Defence Jie Lei: Accelerating Deep Learning on Low-Power Processors and Heterogeneous Platforms

Jie will defend his thesis titled Deep Learning Inference on Low-Power Commodity Processors and the AMD Versal AI Engine on 15.10.2024!

As deep learning continues to shape modern applications such as Natural Language Processing (NLP) and Convolutional Neural Networks (CNNs), the demand for energy-efficient, high-performance inference systems is growing rapidly. In his doctoral dissertation, MSc Jie Lei advanced the field by developing innovative techniques to accelerate General Matrix Multiply (GEMM) operations on low-power processors and specialized hardware platforms like the AMD Versal AI Engine (AIE), making deep learning more feasible in resource-limited environments.
Improving GEMM Operations in Deep Learning
GEMM operations play a critical role in deep learning inference, but optimizing them for power- and resource-constrained systems remains a challenge. In his research, MSc Jie Lei developed cutting-edge methods for enhancing GEMM performance across various architectures, including ARM, RISC-V, and AMD’s Versal AIE.
– “My research focuses on improving the efficiency of GEMM operations, which are foundational for deep learning tasks, by developing energy-efficient, high-performance kernels,” Jie Lei explains.
Key advancements of the study include:
ARM and RISC-V architectures: Developing mixed-precision GEMM kernels that leverage SIMD units to boost performance while lowering power consumption.
Template-based micro-kernel generation: Creating a flexible tool for generating optimized GEMM kernels, enabling performance tuning for ARM Neon and RISC-V Vector extensions.

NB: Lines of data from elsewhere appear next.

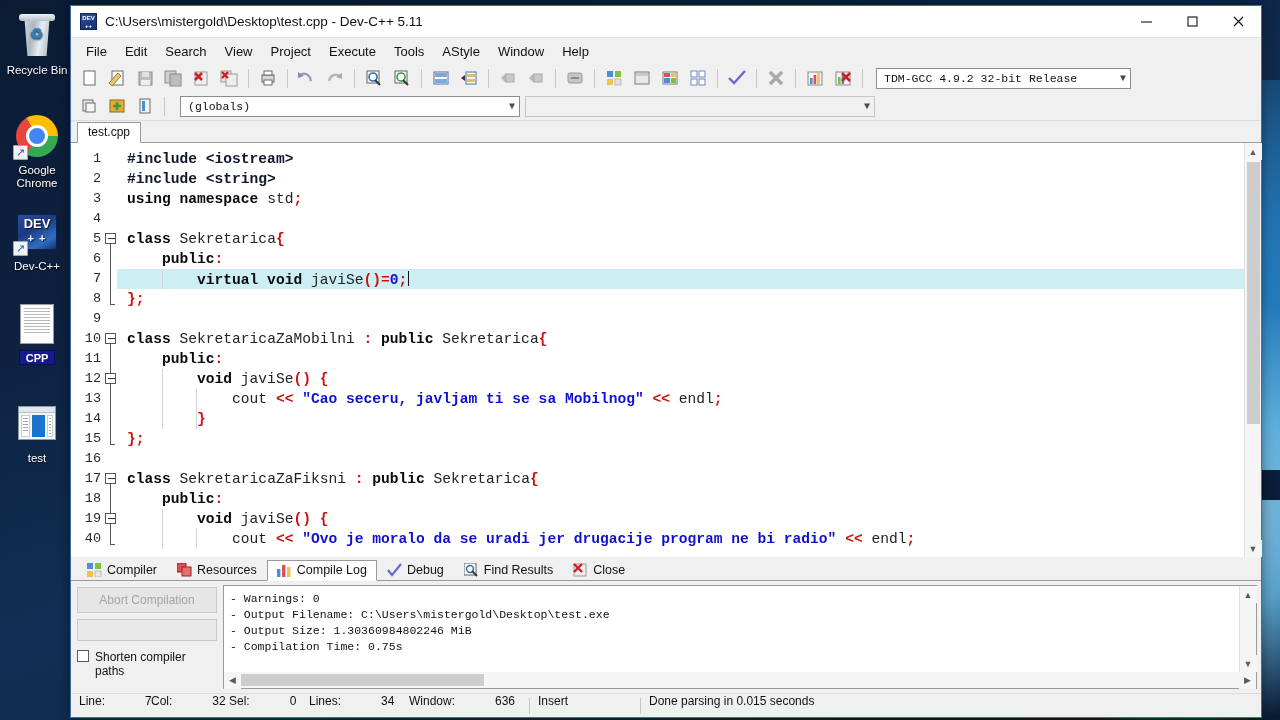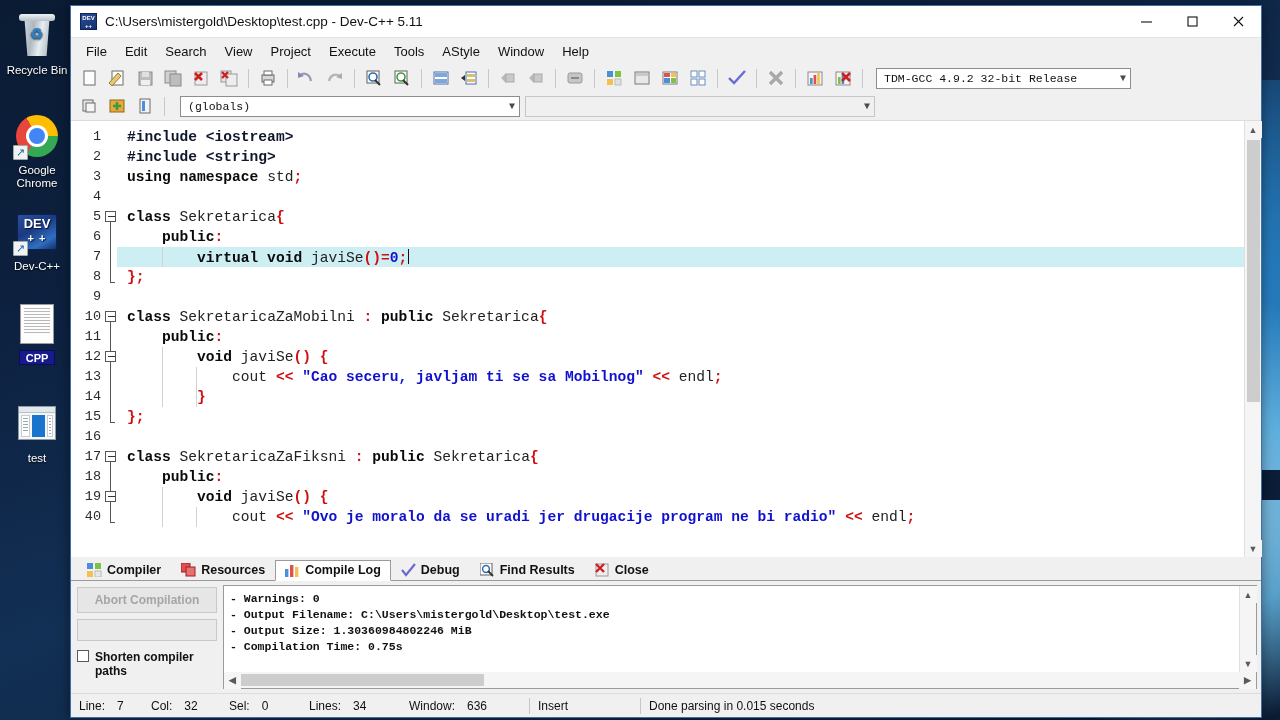--- a/index.html
+++ b/index.html
@@ -221,21 +221,21 @@
   }
   .sb-arrow {
     width:17px; height:17px; display:flex; align-items:center; justify-content:center;
     color:#5a5a5a; font-size:9px; flex:none; background:#f5f5f5;
   }
   .vsb-thumb { position:absolute; left:2px; width:13px; background:#cdcdcd; }
   .hsb { height:16px; background:#f5f5f5; display:flex; align-items:center; position:relative; }
   .hsb-thumb { position:absolute; top:2px; height:12px; background:#cdcdcd; }
 
   
-  #bottom { flex:none; background:#f97316; display:flex; flex-direction:column;font-weight:bold; }
+  #bottom { flex:none; background:#f97316; display:flex; flex-direction:column; }
   #btabs {
     height:24px; display:flex; align-items:flex-end; padding-left:6px;
     border-bottom:1px solid #9a9a9a; background:#f0f0f0;
   }
   .btab {
     display:flex; align-items:center; gap:5px; font-size:12.5px; color:#111;
     padding:2px 9px 3px; position:relative; top:1px; border:1px solid transparent;
   }
   .btab.active { background:#fff; border:1px solid #9a9a9a; border-bottom:1px solid #fff; }
   .btab .ti { width:15px; height:14px; flex:none; position:relative; }
@@ -260,21 +260,21 @@
   #blog-text {
     flex:1; font-family:"Liberation Mono", monospace; font-size:11.5px;
     line-height:16px; color:#111; padding:5px 0 0 6px; overflow:hidden; white-space:pre;
   }
 
   
   #status {
     height:24px; flex:none; background:#f0f0f0; display:flex; align-items:center;
     font-size:12px; color:#111; border-top:1px solid #dcdcdc;
   }
-  .st-cell { display:flex; align-items:center; height:24px; padding:0 8px; }
+  .st-cell { display:flex; align-items:flex-start; height:24px; padding:0 8px;gap:28px; }
   .st-cell .k { margin-right:12px; }
   .st-div { width:1px; height:16px; background:#c6c6c6; }
 </style>
 </head>
 <body>
 
 <div id="desktop">
   <div id="desktop-glow"></div>
   <div id="desktop-glow2"></div>
   <div id="desktop-band"></div>
@@ -589,20 +589,25 @@
     <div class="combo" id="globals-combo">
       <span>(globals)</span>
       <span class="caret">▼</span>
     </div>
     <div class="combo" id="class-combo">
       <span></span>
       <span class="caret">▼</span>
     </div>
   </div>
 
+  <div id="tabstrip">
+    <div id="file-tab">
+      <span>test.cpp</span>
+    </div>
+  </div>
 
   <div id="editor-wrap">
     <div id="editor">
       <div id="gutter">
           <div class="ln">1</div>
           <div class="ln">2</div>
           <div class="ln">3</div>
           <div class="ln">4</div>
           <div class="ln">5</div>
           <div class="ln">6</div>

AMD Versal AIE: Designing architecture-specific kernels that achieve up to 86.7% of the peak performance on a single AIE tile through low-level intrinsics.
Multi-tile scalability: Proposing a parallel GEMM design that reduces computation time by up to 31.5x across multiple AIE tiles.
Applications in Power-Constrained Systems
The optimization of GEMM operations has wide-ranging applications across industries that rely on embedded systems and low-power processors. These advancements enable more efficient deep learning inference in edge computing, mobile AI, and IoT networks, where both power and performance are critical.
– “These methods have the potential to improve a variety of AI-driven systems, from mobile applications to IoT devices, by offering high-performance solutions within power-constrained environments,” Jie Lei says.
Public Defence on Tuesday, 15 October
The doctoral dissertation of MSc Jie Lei in the field of Computer Science, titled Accelerating Deep Learning on Low-Power Processors and Heterogeneous Platforms, will be publicly examined at the Universitat Politècnica de València, at 11.30 UTC+2 on Tuesday, 15 October 2024, in Building 1H, room “Sala de Presentaciones 1” (second floor). Committee is composed of: Roman Iakymchuk (Uppsala University, Sweden); Jorge Gonzalez (Universidad de A Coruña, Spain); Pedro Alonso (Universitat Politécnica de Valencia, Spain)